Spirit AeroSystems (Wichita, Kan.) had two technically intriguing parts on its stand. The first was an integrally stiffened fan cowl skin made on a standard AFP machine in Spirit’s development department. The carbon fiber reinforcements were fiber-placed dry and cured OOA after infusion. The dry tow and a toughening veil were supplied by Hexcel (Stamford, Conn.). The second part was a cylindrical structure with internal stiffeners. Historically, parts with trapping geometries have required multipart tools that can be disassembled to permit postcure removal. These come at great expense and require constant maintenance. Spirit claims to have developed a “reconfigurable” tooling process, called Inflexion, that has reduced its tooling costs.

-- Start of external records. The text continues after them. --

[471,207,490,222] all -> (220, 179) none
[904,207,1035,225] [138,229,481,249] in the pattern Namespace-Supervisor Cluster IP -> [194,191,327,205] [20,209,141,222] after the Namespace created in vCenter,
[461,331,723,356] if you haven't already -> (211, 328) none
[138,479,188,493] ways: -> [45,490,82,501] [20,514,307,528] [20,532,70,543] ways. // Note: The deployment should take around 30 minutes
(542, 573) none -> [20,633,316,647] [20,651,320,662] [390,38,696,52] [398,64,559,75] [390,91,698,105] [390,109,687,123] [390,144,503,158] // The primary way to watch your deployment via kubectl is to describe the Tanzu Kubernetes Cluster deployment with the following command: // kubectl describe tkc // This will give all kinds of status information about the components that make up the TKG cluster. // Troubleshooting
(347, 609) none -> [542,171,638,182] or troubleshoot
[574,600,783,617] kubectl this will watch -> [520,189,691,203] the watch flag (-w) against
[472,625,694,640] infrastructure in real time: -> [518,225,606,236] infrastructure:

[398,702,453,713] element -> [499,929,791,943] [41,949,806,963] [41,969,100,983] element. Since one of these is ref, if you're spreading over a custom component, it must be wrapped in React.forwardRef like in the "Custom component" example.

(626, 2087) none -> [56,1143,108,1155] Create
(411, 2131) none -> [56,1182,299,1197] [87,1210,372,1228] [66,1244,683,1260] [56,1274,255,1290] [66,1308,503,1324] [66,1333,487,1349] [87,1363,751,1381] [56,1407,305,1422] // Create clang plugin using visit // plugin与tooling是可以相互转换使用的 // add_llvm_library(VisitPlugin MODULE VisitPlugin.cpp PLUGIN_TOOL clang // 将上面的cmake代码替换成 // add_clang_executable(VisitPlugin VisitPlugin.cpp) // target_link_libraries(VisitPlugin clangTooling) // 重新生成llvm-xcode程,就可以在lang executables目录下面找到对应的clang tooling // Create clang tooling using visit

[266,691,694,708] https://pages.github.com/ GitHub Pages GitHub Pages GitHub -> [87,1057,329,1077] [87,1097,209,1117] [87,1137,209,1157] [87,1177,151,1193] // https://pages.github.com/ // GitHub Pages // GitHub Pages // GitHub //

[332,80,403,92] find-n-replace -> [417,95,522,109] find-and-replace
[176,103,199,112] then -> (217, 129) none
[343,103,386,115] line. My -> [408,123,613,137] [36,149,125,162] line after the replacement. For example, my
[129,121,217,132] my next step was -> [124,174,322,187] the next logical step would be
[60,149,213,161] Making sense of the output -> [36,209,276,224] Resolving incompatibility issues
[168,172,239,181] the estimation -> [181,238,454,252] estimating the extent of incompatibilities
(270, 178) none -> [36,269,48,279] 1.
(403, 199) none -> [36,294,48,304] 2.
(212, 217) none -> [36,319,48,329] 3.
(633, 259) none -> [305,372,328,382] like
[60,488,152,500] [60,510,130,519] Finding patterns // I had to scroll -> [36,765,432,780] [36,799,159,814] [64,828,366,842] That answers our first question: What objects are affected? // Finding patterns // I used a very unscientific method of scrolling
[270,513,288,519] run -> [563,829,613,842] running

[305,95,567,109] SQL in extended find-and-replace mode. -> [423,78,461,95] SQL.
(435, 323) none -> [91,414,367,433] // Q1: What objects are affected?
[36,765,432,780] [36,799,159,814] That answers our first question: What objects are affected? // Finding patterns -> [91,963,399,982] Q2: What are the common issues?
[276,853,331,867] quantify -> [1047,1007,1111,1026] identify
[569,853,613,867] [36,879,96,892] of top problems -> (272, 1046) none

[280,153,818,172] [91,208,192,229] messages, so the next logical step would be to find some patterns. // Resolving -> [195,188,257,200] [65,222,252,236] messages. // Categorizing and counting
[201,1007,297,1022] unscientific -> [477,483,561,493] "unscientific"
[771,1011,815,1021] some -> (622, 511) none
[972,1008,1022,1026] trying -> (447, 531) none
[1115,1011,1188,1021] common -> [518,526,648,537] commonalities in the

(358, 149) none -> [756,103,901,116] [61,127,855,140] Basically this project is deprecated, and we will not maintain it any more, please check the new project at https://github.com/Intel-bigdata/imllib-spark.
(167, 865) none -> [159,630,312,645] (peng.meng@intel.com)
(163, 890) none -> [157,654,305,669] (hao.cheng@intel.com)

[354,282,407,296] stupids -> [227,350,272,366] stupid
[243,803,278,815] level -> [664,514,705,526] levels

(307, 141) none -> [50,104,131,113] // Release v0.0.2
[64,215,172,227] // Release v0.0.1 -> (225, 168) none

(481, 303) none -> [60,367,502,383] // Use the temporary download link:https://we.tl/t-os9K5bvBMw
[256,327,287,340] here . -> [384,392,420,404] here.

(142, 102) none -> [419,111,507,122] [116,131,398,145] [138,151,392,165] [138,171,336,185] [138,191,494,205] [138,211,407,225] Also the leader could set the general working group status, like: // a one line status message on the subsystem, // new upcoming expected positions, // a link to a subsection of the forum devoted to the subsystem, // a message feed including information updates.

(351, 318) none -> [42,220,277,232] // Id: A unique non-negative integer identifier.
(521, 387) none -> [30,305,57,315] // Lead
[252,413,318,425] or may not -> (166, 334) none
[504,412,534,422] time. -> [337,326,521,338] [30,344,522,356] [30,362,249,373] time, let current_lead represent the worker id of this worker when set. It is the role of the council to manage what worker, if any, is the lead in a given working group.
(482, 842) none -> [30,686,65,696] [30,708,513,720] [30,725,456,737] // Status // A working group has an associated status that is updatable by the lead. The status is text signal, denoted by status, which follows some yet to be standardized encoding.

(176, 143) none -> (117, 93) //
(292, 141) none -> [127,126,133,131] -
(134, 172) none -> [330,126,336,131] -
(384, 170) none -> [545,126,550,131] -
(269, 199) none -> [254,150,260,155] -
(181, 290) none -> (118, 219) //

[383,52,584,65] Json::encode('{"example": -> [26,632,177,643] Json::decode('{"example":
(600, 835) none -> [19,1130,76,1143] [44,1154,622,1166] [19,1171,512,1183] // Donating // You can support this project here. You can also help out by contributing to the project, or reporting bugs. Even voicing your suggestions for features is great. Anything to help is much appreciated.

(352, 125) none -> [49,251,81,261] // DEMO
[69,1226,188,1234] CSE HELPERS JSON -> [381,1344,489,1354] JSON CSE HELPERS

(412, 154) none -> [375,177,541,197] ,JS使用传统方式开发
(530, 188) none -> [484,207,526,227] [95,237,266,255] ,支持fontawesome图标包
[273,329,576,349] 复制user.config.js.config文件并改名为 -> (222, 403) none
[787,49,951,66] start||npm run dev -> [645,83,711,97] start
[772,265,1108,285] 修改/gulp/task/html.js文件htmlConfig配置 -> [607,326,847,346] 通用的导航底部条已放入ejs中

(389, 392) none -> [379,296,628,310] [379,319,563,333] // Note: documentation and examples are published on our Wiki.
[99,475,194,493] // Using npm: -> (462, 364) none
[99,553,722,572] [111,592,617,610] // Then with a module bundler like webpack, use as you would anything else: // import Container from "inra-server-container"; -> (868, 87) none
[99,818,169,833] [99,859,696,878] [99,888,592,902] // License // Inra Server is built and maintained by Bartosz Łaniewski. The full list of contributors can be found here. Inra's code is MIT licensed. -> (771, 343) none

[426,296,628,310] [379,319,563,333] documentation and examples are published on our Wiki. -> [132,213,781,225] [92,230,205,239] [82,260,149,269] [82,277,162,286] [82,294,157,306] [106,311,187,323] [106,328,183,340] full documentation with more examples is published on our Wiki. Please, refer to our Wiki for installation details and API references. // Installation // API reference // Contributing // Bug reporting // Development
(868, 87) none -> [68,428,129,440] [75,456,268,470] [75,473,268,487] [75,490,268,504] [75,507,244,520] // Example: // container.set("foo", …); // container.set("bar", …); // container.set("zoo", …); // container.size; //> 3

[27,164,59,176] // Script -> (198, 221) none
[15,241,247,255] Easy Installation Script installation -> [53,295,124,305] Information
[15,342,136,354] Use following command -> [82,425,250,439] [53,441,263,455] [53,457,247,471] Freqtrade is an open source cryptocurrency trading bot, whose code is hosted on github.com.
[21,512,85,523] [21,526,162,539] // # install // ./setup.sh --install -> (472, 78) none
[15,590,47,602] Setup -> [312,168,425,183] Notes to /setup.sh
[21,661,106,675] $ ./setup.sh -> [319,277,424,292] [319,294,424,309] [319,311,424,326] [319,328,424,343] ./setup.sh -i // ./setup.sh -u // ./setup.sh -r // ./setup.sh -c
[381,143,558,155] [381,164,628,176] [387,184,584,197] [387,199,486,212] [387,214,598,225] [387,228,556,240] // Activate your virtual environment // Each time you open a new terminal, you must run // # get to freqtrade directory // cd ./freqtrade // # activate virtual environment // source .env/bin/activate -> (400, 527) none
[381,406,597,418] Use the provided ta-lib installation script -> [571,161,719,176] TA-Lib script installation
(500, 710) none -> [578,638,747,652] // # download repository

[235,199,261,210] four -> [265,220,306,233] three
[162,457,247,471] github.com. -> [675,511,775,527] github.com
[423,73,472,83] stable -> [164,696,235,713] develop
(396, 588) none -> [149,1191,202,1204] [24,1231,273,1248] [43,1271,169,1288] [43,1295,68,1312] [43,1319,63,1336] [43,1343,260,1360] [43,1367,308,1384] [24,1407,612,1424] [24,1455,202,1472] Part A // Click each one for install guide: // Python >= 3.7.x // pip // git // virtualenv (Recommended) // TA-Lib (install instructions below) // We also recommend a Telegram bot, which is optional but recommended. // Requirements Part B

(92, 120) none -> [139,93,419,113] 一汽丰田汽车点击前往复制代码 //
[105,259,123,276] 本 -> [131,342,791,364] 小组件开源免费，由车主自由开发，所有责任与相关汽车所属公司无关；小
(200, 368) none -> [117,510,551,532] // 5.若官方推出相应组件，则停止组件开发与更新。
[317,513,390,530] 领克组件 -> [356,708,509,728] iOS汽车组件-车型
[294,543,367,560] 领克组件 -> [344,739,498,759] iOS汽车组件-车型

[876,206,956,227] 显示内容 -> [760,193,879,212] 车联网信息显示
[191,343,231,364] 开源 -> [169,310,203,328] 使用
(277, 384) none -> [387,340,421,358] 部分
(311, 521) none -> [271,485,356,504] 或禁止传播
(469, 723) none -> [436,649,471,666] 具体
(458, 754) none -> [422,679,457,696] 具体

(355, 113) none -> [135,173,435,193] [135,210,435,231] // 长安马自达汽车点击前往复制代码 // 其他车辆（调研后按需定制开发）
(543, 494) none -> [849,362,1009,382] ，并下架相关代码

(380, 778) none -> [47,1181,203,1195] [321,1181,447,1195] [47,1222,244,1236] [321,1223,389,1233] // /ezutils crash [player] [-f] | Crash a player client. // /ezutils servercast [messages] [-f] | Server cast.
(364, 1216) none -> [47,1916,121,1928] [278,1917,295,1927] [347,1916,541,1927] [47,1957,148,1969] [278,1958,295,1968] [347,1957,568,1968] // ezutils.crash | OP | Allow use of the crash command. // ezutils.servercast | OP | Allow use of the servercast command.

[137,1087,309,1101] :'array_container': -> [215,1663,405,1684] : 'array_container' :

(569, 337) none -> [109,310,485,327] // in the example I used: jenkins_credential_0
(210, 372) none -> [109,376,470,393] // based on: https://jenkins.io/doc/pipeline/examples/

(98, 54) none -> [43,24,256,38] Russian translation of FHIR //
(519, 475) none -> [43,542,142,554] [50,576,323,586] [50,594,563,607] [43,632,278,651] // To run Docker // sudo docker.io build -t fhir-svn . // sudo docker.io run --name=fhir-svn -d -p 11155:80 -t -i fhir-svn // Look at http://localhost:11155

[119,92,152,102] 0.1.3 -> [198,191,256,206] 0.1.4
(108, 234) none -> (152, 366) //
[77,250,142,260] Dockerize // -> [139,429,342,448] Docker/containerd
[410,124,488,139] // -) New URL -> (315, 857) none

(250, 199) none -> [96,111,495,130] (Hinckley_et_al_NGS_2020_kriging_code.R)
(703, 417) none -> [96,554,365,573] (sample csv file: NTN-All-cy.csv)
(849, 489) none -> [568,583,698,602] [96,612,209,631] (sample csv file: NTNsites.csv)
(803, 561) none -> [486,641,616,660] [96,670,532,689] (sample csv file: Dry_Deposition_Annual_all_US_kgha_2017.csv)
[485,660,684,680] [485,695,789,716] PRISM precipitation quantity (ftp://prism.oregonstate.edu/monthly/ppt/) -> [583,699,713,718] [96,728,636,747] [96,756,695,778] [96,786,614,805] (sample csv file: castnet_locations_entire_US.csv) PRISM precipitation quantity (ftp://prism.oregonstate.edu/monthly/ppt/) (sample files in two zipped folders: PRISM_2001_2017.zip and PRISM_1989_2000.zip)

Virgin Galactic (Las Cruces, N.M.) brought to Farnborough its SpaceShipTwo spacecraft, a composites-intensive passenger craft developed by Scaled Composites LLC (Mojave, Calif.). At the show, the company announced plans for a privately funded satellite ferry called LauncherOne. This aircraft-launched rocket is designed to deliver small satellites into orbit and, Virgin contends, could begin commercial flights as early as 2016. LauncherOne will be a two-stage vehicle capable of carrying up to 500 lb/225 kg to orbit for a mission price tag less than $10 million. The rocket will be launched from Virgin Galactic’s WhiteKnightTwo, the same aircraft type that already is set to carry SpaceShipTwo aloft to begin suborbital tourism missions.

Virgin Galactic founder Sir Richard Branson also revealed that the company has, thus far, accepted deposits for suborbital flights on SpaceShipTwo from 529 aspiring astronauts, more than the total number of people who have, so far, been to space. This news accompanied reports of recent test activity that has confirmed all major components of SpaceShipTwo’s rocket system have been qualified for powered flight. Virgin Galactic’s space tourism venture is reportedly on track to begin operations before year’s end.